Exercise 6: Enter dns as the display filter (and press return). DNS is the "Domain Name System," which is used to look up IP addresses corresponding to computer names, among other things. At first, you will probably see only a few packets, if any. Click over to a Terminal window and use the nslookup command. What happens in the Wireshark window? Why? (Scroll to the end of the list of packets, if necessary, to see the newest ones.) Try doing a traceroute to a distant computer in a Terminal window. What happens in the Wireshark window? Why? Look inside some of the DNS packets, in the middle section of the Wireshark window. DNS is a relatively simple protocol. What can you tell about how it works by looking at the contents of the packets?

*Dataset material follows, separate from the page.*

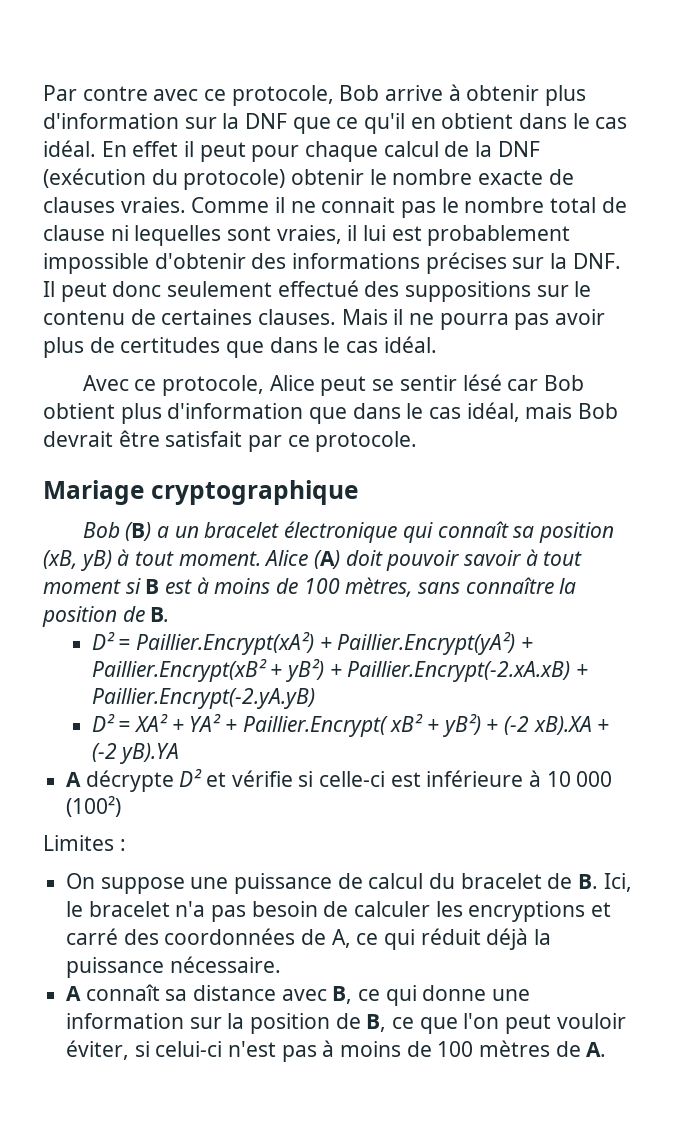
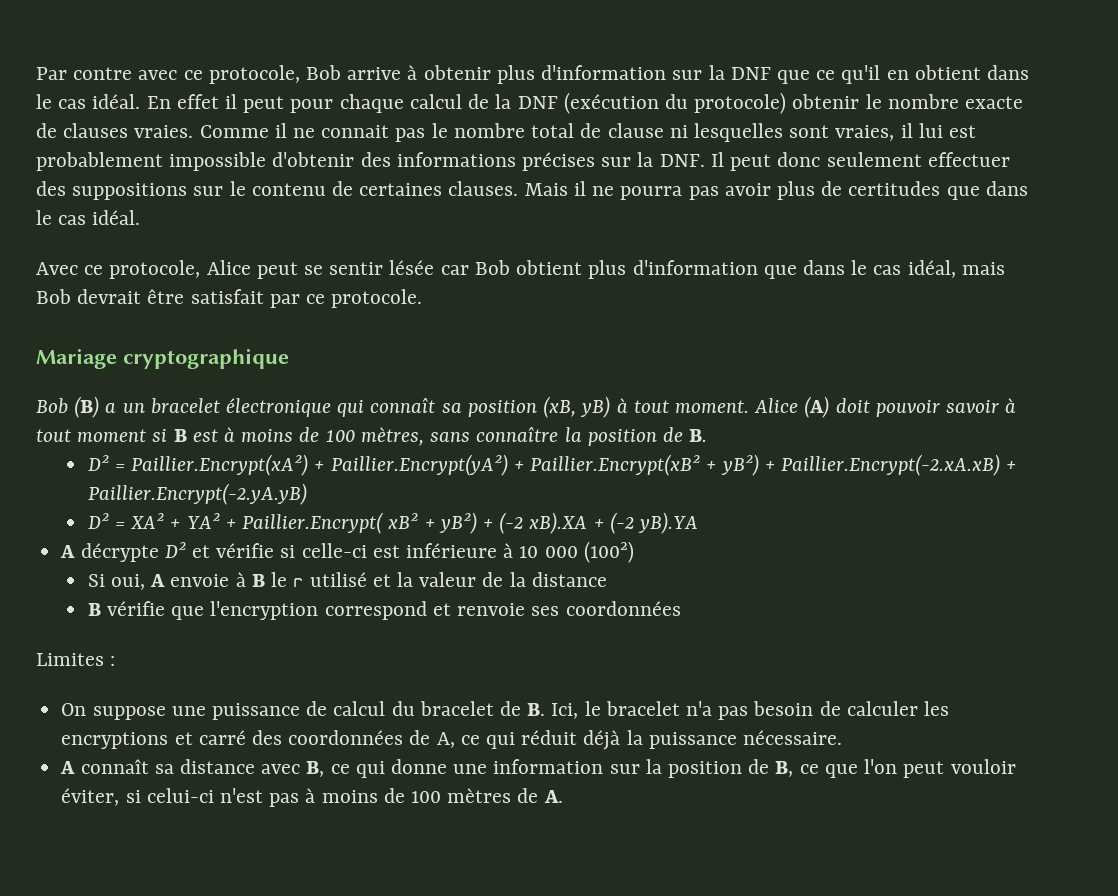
[134,225,222,246] lequelles -> [693,123,783,142] lesquelles
[277,280,359,297] effectué -> [927,152,1010,167] effectuer
[462,374,502,391] lésé -> [389,260,435,275] lésée
(122, 806) none -> [87,572,607,590] [87,601,681,620] // Si oui, A envoie à B le r utilisé et la valeur de la distance // B vérifie que l'encryption correspond et renvoie ses coordonnées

Exercise 7: The http protocol is used on the web. (If you already have a web browser open, you might want to close it down and start a new capture section in Wireshark, so that you don't have left over http packets when you start this exercise.) With wireshark capturing packets and the display filter set to http, open a web browser and browse to www.hws.edu. Find the first http packet that was sent to www.hws.edu. (It might not be the very first that was captured, since a web browser can send out http packets on its own, with no action on your part.) What was the request that was sent in that first packet? Find the packet that contains the response from the web server. What do you suppose the response meant? What did your web browser do when it received the response? Now, browse to math.hws.edu/webwork2 and find the first packet that was sent and the response. What happened in this case?

Exercise 8: The ssh protocol (Secure Shell) is used to log into a command-line interface on a remote computer. Set the display filter to ssh. How can you generate ssh traffic to view in Wireshark? Can you say anything about what is happening as the connection is made? After logging in, how many packets are generated as you type a word? Can you say anything about what is happening as you type? (You might want to try something similar with telnet, which does not use encryption.)